Limited · human
This study investigated whether the synthetic peptide BPC 157 (Body Protection Compound-157) could relax human arterial tissue and whether that effect depends on the endothelium and nitric oxide (NO) signaling. Researchers used residual segments of internal mammary artery (IMA) collected from 12 patients undergoing elective coronary artery bypass graft surgery. Arterial rings were prepared with the endothelium either intact or deliberately removed, then pre-contracted with phenylephrine. Cumulative doses of BPC 157 were applied, and separate experiments used the NOS inhibitor L-NAME to assess NO involvement. The study found that BPC 157 produced a concentration-dependent reduction in arterial contraction in both endothelium-intact and endothelium-denuded rings, but relaxation was significantly greater when the endothelium was present. L-NAME pre-treatment blunted the relaxation response, implicating the endothelial NO pathway as the primary mechanism. Residual relaxation in denuded rings suggested that additional, endothelium-independent mechanisms also contribute. The authors acknowledge limitations including the small sample size (n = 12), the ex vivo nature of the tissue model, and the absence of in vivo or molecular mechanistic data, calling for further research before clinical conclusions can be drawn.
Journal of clinical medicine · May 2026DOI ↗ Limited · human
This IRB-approved pilot study investigated the safety of intravenous (IV) administration of BPC-157 (Body Protection Compound 157) in humans. Two participants — a 58-year-old Asian male and a 68-year-old Caucasian female, both with prior IV BPC-157 exposure — received escalating doses over two consecutive days at a private clinic in Florida. Baseline and follow-up fasting blood work and vital signs were collected across three days. The researchers measured biomarkers related to heart, liver, kidney, and thyroid function, as well as blood glucose. Both participants reportedly tolerated the infusions without any adverse side effects, and no clinically meaningful changes in the monitored biomarkers were observed. The authors conclude that IV BPC-157 appeared safe and well-tolerated in these two individuals and call for larger studies to confirm these findings. Key limitations are substantial: the study included only two participants with prior BPC-157 exposure, lacked a control group, had no blinding, involved a very short observation window (three days), and was conducted at a single private clinic.
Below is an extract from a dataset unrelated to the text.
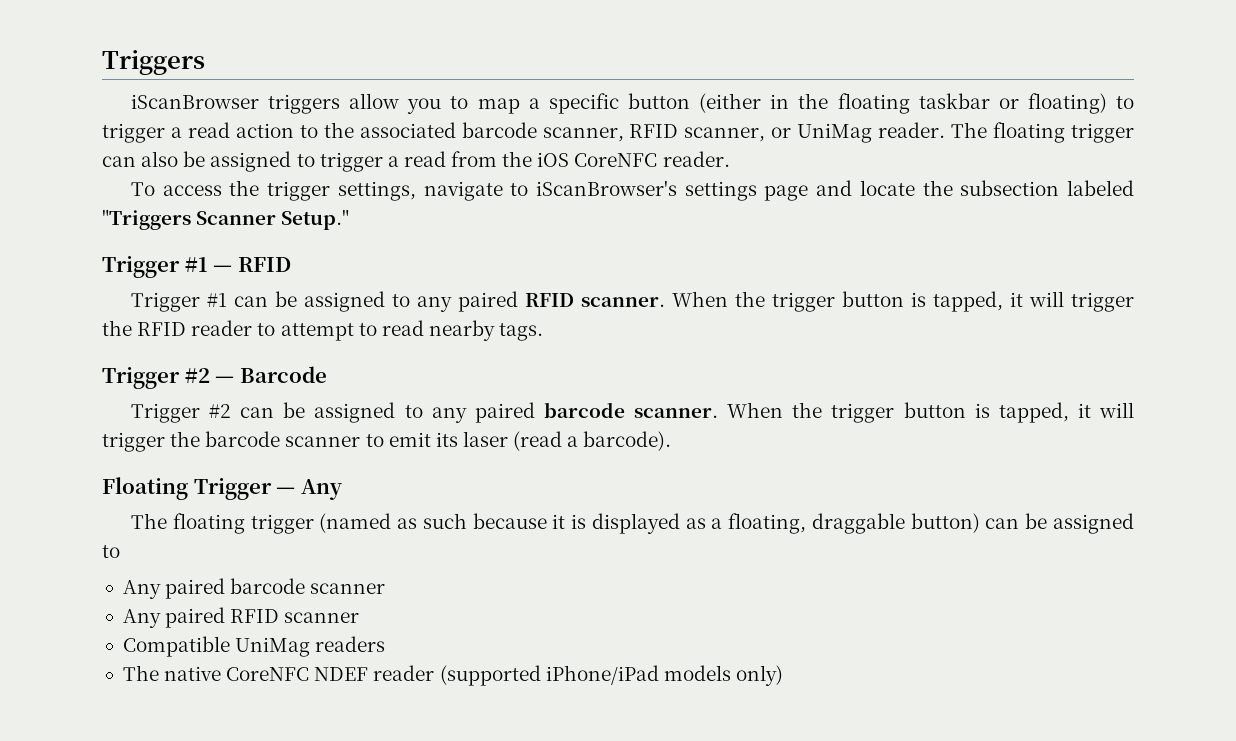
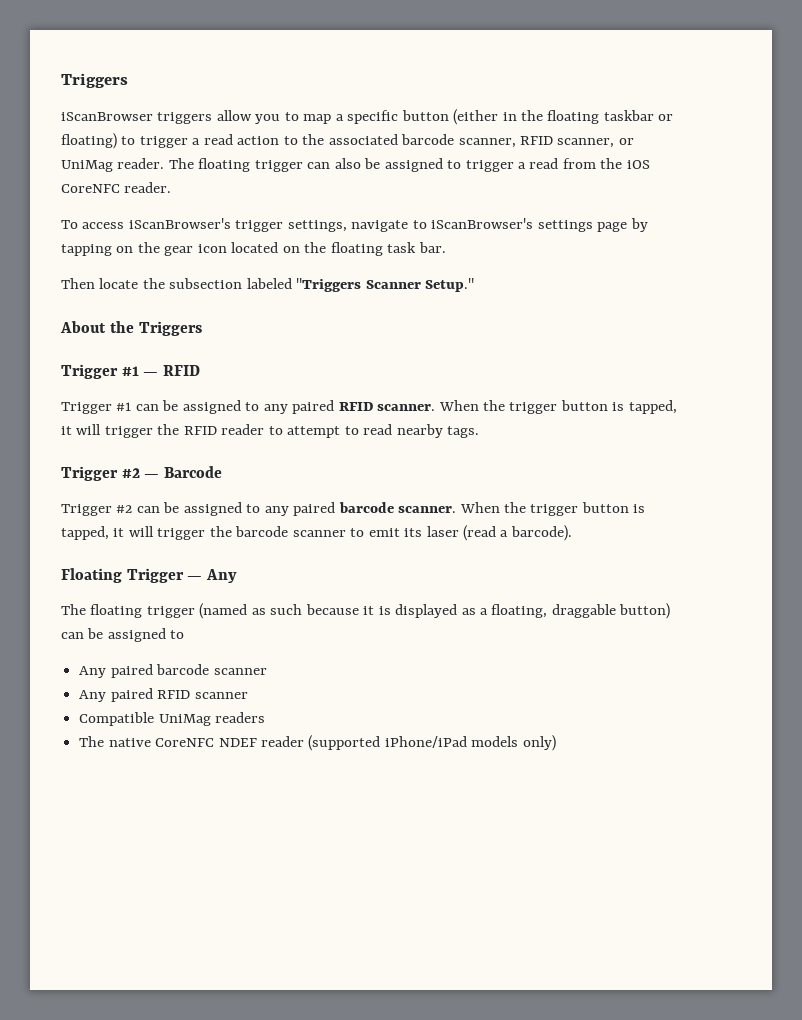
- To access the trigger settings, navigate to iScanBrowser's settings page and locate the subsection labeled "Triggers Scanner Setup."
+ To access iScanBrowser's trigger settings, navigate to iScanBrowser's settings page by tapping on the gear icon located on the floating task bar.
+ Then locate the subsection labeled "Triggers Scanner Setup."
+ About the Triggers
These factors severely restrict the generalizability of the findings and preclude any broad conclusions about safety or efficacy.
Alternative therapies in health and medicine · Sep 2025Source ↗ Limited · human
This systematic review examined the existing literature on BPC-157 (Body Protection Compound-157), a naturally occurring gastric pentadecapeptide, specifically through the lens of orthopedic sports medicine. Researchers searched PubMed, Cochrane, and Embase for English-language studies published from database inception through June 2024. Of 544 identified articles, 36 met inclusion criteria — 35 preclinical studies and only 1 clinical study. Preclinical findings suggested BPC-157 may enhance growth hormone receptor expression, promote angiogenesis, stimulate cell growth pathways, and reduce inflammatory cytokines, with improved functional, structural, and biomechanical outcomes reported across muscle, tendon, ligament, and bone injury models. The sole clinical study was a retrospective case series in which 7 of 12 patients reported musculoskeletal pain relief lasting more than 6 months following intraarticular injection for chronic knee pain. The compound was found to be hepatically metabolized with a half-life under 30 minutes and renally cleared. Preclinical safety data showed no adverse effects across multiple organ systems; no clinical safety data were identified. The authors note that BPC-157 lacks FDA approval and is banned in professional sports, and caution about risks from unregulated manufacturing. The review is limited almost entirely to preclinical evidence, leaving significant gaps in human safety and efficacy data.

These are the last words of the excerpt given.